» Goal of the exercise
Repeat every entry exactly. Pictures stay out.

((

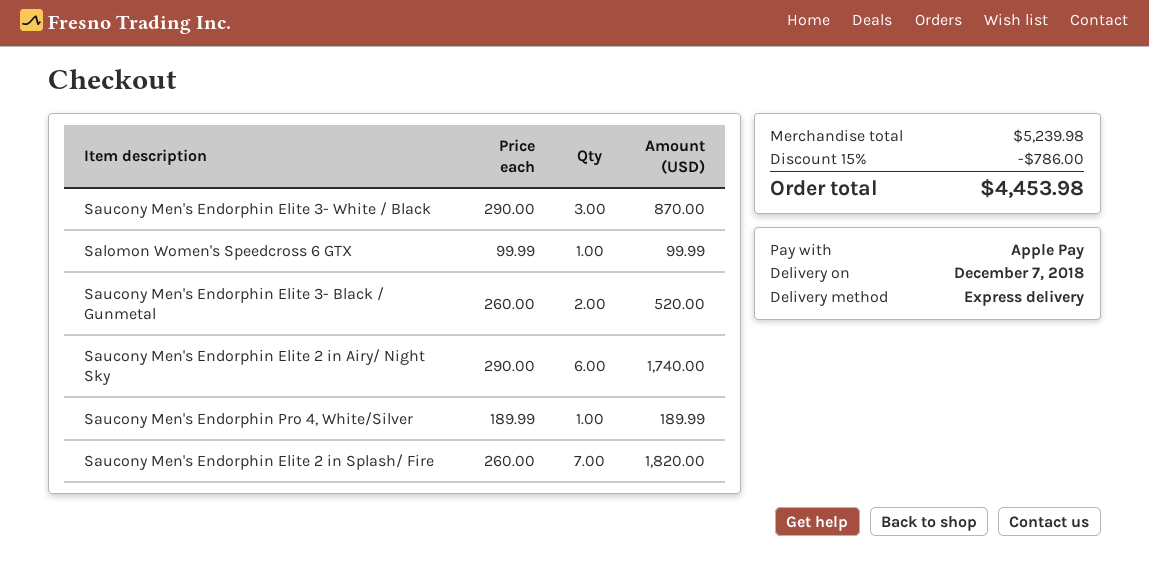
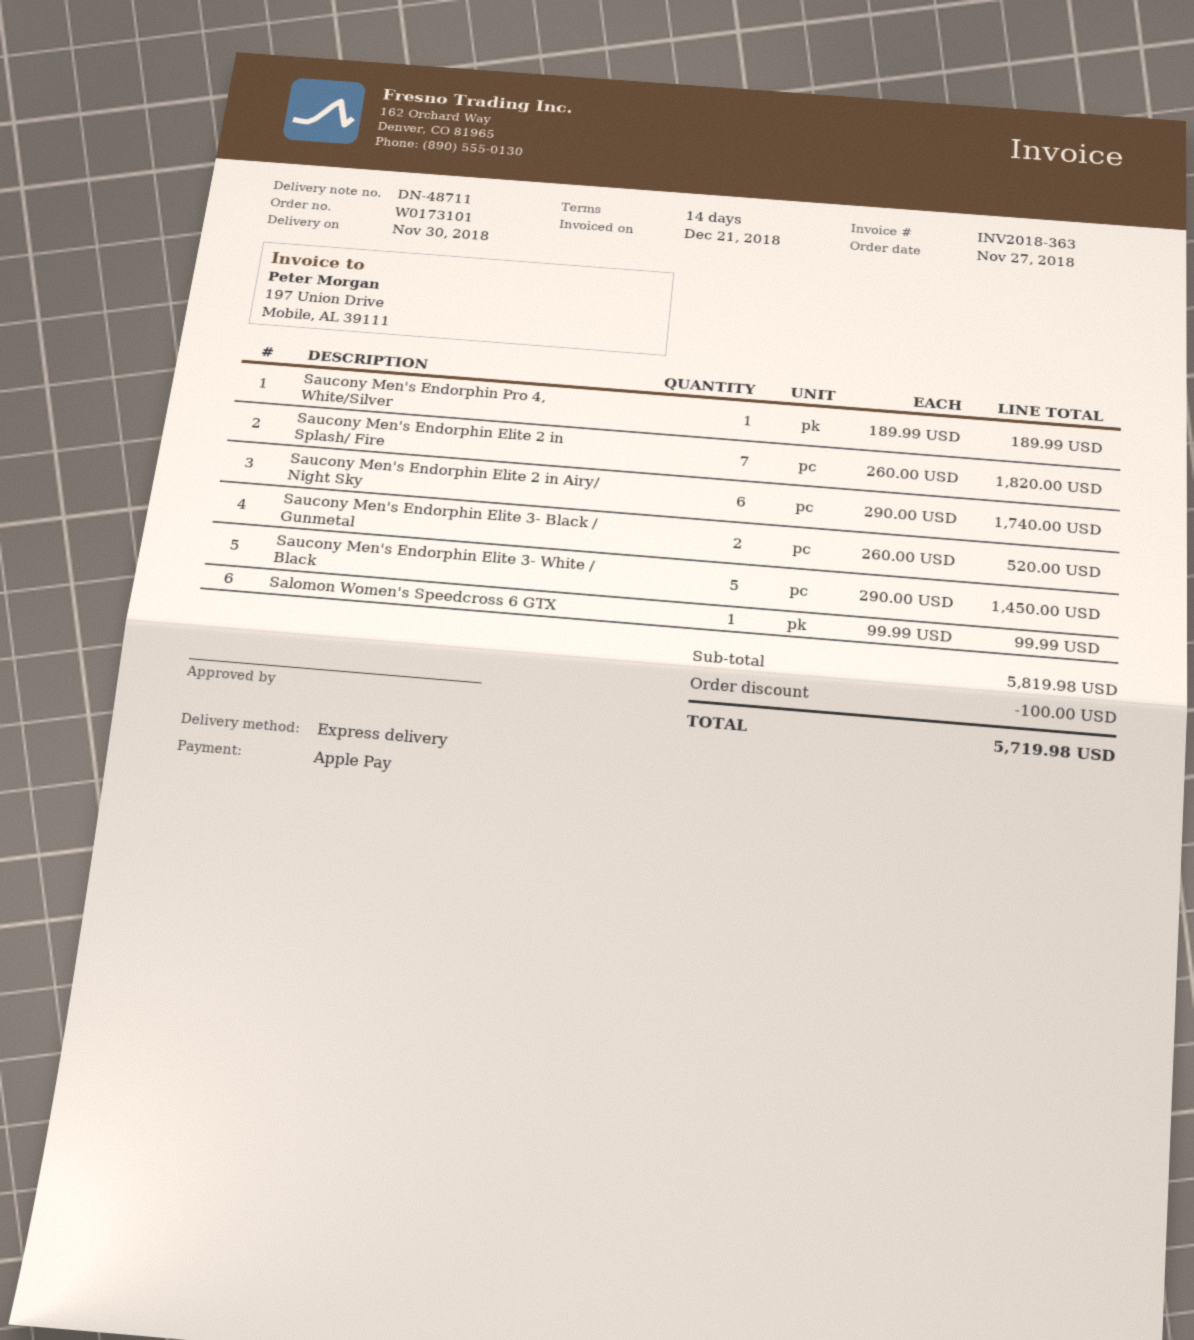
delivery date: 2018-12-07 -> 2018-11-30
Saucony Men's Endorphin Elite 3- White / Black: 3 x 290.00 = 870.00 -> 5 x 290.00 = 1450.00
subtotal: 5239.98 -> 5819.98
discount: 786.00 -> 100.00
total: 4453.98 -> 5719.98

))

» Your solution
delivery date: 2018-12-07 -> 2018-11-30
Saucony Men's Endorphin Elite 3- White / Black: 3 x 290.00 = 870.00 -> 5 x 290.00 = 1450.00
subtotal: 5239.98 -> 5819.98
discount: 786.00 -> 100.00
total: 4453.98 -> 5719.98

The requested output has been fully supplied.